[DATA FOR ANALYSIS — start]
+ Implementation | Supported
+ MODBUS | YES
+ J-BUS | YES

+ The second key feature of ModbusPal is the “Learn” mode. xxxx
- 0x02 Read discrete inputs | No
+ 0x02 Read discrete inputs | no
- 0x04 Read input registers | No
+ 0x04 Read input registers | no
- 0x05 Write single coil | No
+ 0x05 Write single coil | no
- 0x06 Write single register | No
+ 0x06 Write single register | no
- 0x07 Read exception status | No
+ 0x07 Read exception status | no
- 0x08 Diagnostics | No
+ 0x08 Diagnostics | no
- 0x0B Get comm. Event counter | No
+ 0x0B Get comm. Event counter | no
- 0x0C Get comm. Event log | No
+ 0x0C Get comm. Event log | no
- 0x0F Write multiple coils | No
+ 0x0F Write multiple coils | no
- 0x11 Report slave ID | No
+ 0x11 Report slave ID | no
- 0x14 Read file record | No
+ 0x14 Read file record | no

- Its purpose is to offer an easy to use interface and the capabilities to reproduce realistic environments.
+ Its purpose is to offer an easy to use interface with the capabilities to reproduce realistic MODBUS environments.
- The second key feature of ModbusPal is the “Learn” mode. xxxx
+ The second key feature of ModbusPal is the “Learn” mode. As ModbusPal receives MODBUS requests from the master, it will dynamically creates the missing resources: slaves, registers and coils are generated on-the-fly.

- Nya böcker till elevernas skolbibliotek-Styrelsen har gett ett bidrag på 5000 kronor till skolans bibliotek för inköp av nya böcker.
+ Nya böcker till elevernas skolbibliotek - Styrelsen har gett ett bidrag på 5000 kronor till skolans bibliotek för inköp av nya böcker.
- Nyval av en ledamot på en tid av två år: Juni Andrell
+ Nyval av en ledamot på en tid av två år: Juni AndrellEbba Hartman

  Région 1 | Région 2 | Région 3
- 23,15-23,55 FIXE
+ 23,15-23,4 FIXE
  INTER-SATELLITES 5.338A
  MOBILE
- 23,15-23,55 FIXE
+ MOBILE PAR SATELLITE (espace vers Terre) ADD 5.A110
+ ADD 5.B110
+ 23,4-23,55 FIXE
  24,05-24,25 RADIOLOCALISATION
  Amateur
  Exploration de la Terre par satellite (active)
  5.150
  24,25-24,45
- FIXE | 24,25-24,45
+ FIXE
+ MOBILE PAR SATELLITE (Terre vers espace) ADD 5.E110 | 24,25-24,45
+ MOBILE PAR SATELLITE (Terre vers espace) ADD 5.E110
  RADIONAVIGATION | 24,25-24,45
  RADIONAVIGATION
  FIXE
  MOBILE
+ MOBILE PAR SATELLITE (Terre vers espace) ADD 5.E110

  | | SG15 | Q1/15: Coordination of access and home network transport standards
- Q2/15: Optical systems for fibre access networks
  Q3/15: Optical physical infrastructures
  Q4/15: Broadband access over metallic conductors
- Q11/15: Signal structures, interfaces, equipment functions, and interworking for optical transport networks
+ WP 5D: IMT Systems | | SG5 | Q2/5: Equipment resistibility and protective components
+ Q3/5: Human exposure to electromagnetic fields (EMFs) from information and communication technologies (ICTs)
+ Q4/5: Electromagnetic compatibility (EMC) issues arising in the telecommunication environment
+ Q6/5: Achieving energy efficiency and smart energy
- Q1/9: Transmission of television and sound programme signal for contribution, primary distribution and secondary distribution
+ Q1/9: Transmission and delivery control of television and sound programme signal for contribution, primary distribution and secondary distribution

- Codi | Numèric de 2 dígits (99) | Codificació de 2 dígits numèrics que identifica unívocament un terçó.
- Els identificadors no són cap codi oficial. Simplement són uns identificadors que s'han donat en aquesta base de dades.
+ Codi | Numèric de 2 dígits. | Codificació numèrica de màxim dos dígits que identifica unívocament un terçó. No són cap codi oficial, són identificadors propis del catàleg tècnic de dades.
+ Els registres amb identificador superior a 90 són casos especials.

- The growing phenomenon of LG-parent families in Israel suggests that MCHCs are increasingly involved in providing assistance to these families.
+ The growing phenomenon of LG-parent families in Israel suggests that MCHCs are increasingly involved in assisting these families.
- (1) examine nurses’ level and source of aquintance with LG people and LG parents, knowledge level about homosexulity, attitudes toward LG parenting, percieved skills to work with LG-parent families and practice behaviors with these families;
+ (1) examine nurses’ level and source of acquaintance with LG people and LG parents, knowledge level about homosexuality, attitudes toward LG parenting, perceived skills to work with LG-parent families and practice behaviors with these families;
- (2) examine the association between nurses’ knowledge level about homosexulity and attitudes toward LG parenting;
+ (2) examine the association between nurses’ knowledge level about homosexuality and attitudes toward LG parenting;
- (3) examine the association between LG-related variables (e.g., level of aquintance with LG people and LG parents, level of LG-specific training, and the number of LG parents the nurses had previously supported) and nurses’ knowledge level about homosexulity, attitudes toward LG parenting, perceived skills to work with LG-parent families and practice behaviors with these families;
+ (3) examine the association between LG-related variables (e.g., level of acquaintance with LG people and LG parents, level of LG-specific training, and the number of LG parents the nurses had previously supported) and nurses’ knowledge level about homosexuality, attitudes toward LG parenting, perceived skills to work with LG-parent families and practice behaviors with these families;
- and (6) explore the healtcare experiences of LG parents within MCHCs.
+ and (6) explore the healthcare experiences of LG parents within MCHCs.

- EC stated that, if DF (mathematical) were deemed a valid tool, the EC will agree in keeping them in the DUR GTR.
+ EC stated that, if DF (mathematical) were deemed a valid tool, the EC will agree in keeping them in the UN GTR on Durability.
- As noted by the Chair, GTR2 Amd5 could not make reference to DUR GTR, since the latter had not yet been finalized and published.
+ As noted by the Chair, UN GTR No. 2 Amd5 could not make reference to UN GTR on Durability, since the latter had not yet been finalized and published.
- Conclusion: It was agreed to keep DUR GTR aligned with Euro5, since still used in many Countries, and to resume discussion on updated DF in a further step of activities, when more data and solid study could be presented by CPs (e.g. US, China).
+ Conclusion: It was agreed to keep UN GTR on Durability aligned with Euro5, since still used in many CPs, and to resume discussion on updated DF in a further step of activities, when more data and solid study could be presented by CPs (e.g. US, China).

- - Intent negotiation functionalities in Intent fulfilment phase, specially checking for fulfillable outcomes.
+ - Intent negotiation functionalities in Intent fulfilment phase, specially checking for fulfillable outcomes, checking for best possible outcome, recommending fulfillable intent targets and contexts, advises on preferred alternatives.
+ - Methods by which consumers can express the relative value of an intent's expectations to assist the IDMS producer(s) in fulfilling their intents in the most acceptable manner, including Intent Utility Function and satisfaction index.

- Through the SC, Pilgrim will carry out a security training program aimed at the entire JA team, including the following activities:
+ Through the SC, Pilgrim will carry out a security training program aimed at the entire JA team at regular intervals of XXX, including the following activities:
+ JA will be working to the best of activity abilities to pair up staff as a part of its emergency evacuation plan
[DATA FOR ANALYSIS — finish]
■ WHAT TO PRODUCE: Filter the entries by the string "explore" and copy each matching line.

■ TASK SOLUTION:
- and (6) explore the healtcare experiences of LG parents within MCHCs.
+ and (6) explore the healthcare experiences of LG parents within MCHCs.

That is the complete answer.